0

Let's say I have some arrays/lists that contains a lot of values, which means that loading several of these into memory would ultimately result in a memory error due to lack of memory. One way to circumvent this is to load these arrays/lists into a generator, and then use them when needed. However, with generators you don't have so much control as with arrays/lists - and that is my problem.

Let me explain.

As an example I have the following code, which produces a generator with some small lists. So yeah, this is not memory intensive at all, just an example:

import numpy as np

np.random.seed(10)

number_of_lists = range(0, 5)

generator_list = (np.random.randint(0, 10, 10) for i in number_of_lists)

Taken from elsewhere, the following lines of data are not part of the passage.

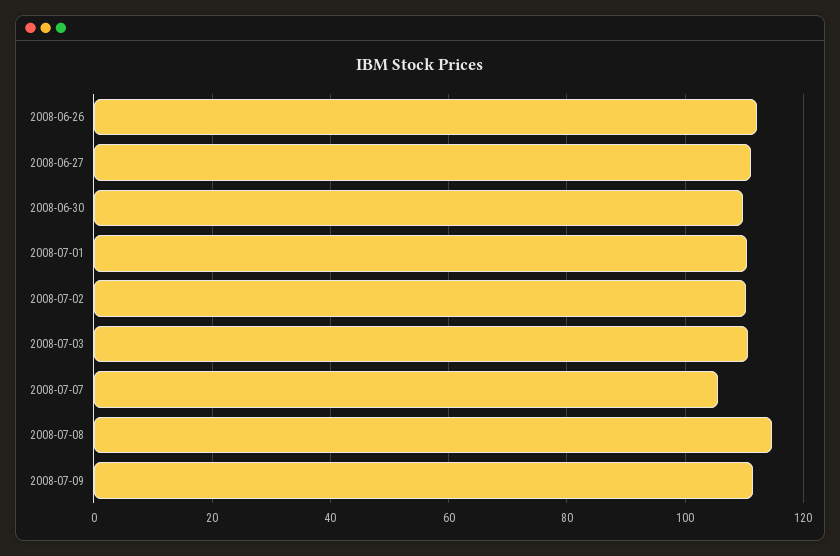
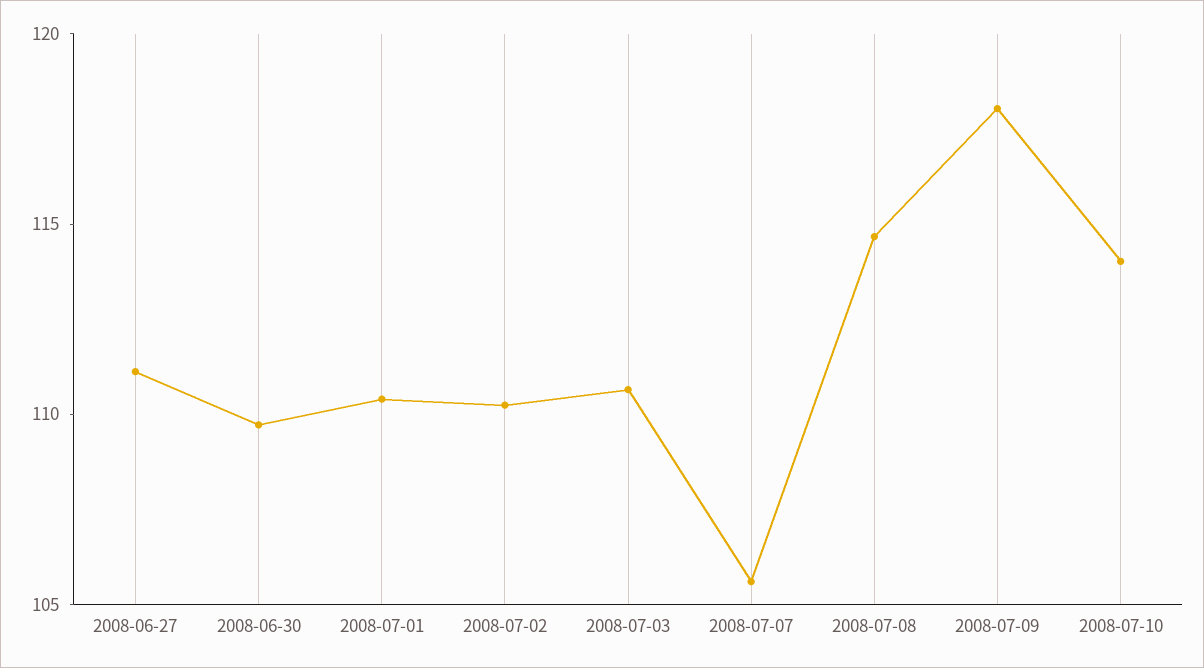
2008-06-26: 112 -> none
2008-07-09: 112 -> 118
2008-07-10: none -> 114

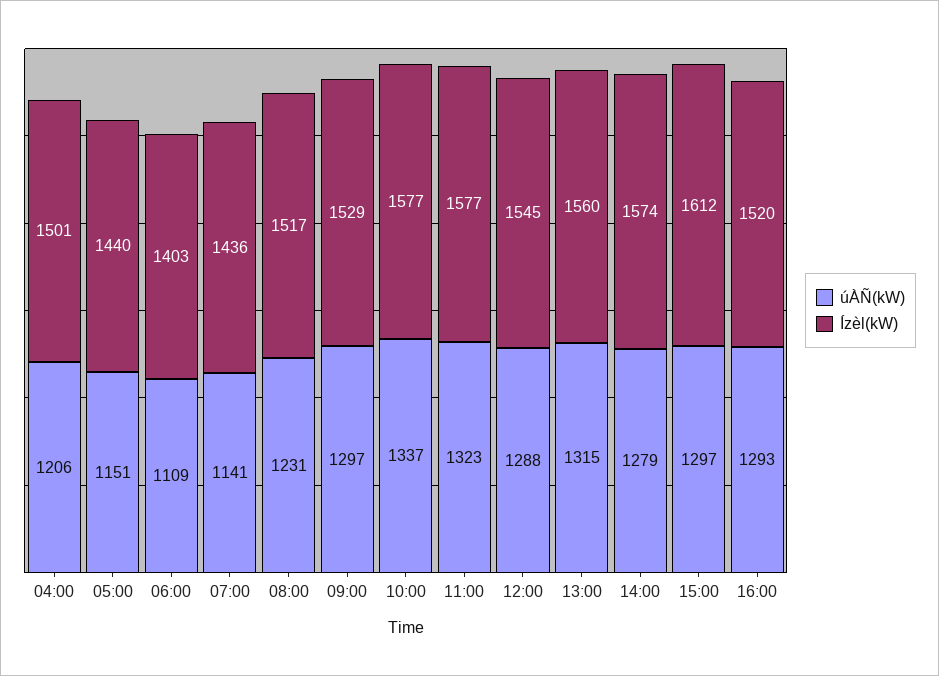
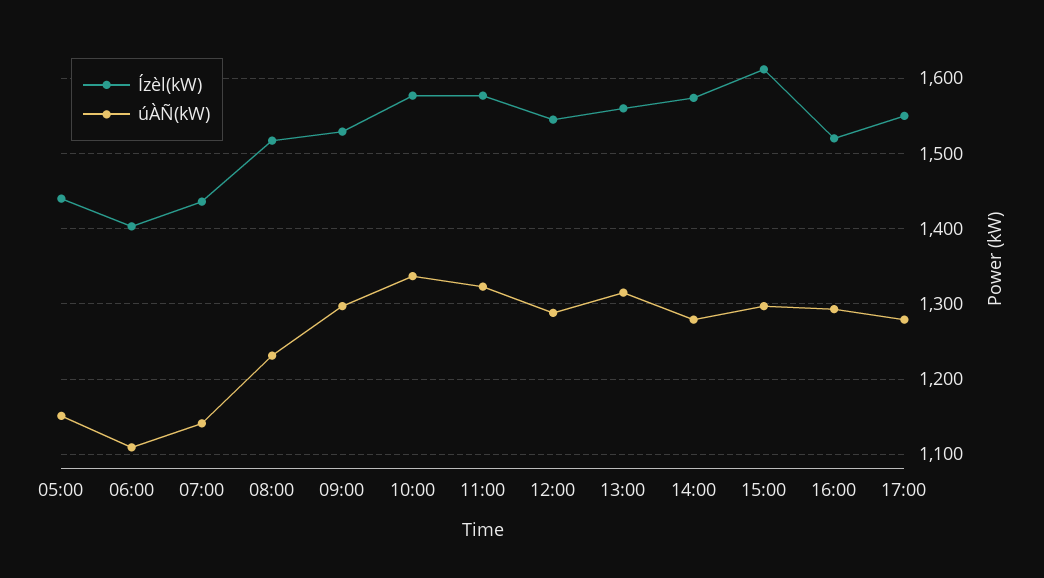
úÀÑ(kW), 04:00: 1206 -> none
Ízèl(kW), 04:00: 1501 -> none
Ízèl(kW), 17:00: none -> 1550
úÀÑ(kW), 17:00: none -> 1280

If I iterate over this list I get the following:

for i in generator_list:
    print(i)

>> [9 4 0 1 9 0 1 8 9 0]
>> [8 6 4 3 0 4 6 8 1 8]
>> [4 1 3 6 5 3 9 6 9 1]
>> [9 4 2 6 7 8 8 9 2 0]
>> [6 7 8 1 7 1 4 0 8 5]

What I would like to do is sum element wise for all the lists (axis = 0). So the above should in turn result in:

[36, 22, 17, 17, 28, 16, 28, 31, 29, 14]

To do this I could use the following:

sum = [0]*10
for i in generator_list:
    sum += i

where 10 is the length of one of the lists.

So far so good. I am not sure if there is a better/more optimized way of doing it, but it works.

My problem is that I would like to determine which lists in the generator_list I want to use. For example, what if I wanted to sum two of the first [0] list, one of the third, and 2 of the last, i.e.:

[9 4 0 1 9 0 1 8 9 0]
[9 4 0 1 9 0 1 8 9 0]
[4 1 3 6 5 3 9 6 9 1]
[6 7 8 1 7 1 4 0 8 5]
[6 7 8 1 7 1 4 0 8 5]

>> [34, 23, 19, 10, 35, 5, 19, 22, 43, 11]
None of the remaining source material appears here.